As seasonal temperatures rise, normally-even tempers sometimes flare. If anger gets the better of a driver, it can turn to road rage in an instant and that can result in injury or death.
In just the last two months, media reports of road rage span coast-to-coast. Washington State is no exception. Even law enforcement officers are not immune to losing their cool behind the wheel.
Recent news reports include:
- A Virginia man who bit a woman's finger. The victim and her son were driving when a man pulled up, shouted at her and threw something at her car. When she stopped, the man pulled open the door and bit the woman before getting back in his car and driving away.

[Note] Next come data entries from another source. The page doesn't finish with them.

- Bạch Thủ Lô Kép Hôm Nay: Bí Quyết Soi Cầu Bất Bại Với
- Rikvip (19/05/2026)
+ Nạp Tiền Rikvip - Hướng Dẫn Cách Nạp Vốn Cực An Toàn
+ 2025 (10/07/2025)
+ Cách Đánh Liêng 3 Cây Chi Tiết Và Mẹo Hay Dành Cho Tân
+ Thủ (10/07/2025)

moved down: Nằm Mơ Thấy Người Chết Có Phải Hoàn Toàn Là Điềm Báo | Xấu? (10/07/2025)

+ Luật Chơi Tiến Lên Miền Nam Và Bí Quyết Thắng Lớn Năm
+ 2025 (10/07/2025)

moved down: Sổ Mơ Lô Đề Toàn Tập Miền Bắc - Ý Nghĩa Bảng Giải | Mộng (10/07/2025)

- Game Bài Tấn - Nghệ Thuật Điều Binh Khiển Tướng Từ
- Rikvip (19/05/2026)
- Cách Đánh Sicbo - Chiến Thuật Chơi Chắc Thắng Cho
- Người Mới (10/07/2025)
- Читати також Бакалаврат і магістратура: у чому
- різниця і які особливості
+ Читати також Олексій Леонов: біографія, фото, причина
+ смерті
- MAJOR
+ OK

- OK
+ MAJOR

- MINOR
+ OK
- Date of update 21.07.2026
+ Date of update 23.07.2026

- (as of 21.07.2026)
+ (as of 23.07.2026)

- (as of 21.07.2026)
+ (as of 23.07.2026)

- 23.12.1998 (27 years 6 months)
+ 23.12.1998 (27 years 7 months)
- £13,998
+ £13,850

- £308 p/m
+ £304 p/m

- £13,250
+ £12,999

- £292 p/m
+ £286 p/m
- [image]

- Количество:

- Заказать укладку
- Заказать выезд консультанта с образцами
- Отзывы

- Police used cell phone signals to track down two Mississippi men after they shot another driver in the head. The driver survived the shooting; the suspects were found in a parking lot 160 miles away.
- A man described as a habitual traffic offender was arrested for running over a man and woman on a motorcycle in Florida after “choice words” were exchanged. Another motorist captured the incident on cell phone video. The bikers were not seriously injured.
- A Washington, D.C., police officer was charged in an off-duty road rage incident after he pointed his department-issued gun at another driver.
- In Auburn, WA, earlier this month, a man fired multiple shots into another car, injuring a passenger, before fleeing.
According to the Washington State Patrol, road rage is described as "an assault with a motor vehicle or other dangerous weapon by the operator or passenger(s) of one motor vehicle on the operator or passenger(s) of another motor vehicle caused by an incident that occurred on a roadway.” Whereas aggressive driving is “"the commission of two or more moving violations that is likely to endanger other persons or property, or any single intentional violation that requires a defensive reaction of another driver."
Aggressive driving, according to the State Patrol, includes:
- Following too close.
- Weaving in and out of traffic.
- Speeding up to beat a traffic light.
- Cutting between vehicles to change lanes.
- Using the horn excessively.
- Flashing headlights excessively at oncoming traffic.
- Braking to get others to back off your bumper.
- Passing another driver, then slowing to teach them a lesson.
Washington does not have an aggressive driving law, however motorists can be charged with reckless driving. Though it is a misdemeanor, the penalty can be severe. According to the Revised Code of Washington (RCW 46.61.500): “Any person who drives any vehicle in willful or wanton disregard for the safety of persons or property is guilty of reckless driving.”
Reckless driving is a gross misdemeanor in Washington State, punishable by up to a year in jail and a fine of up to $5,000. If an angry driver causes injury or death, the punishments can increase to years prisons and thousands more in court fees and fines.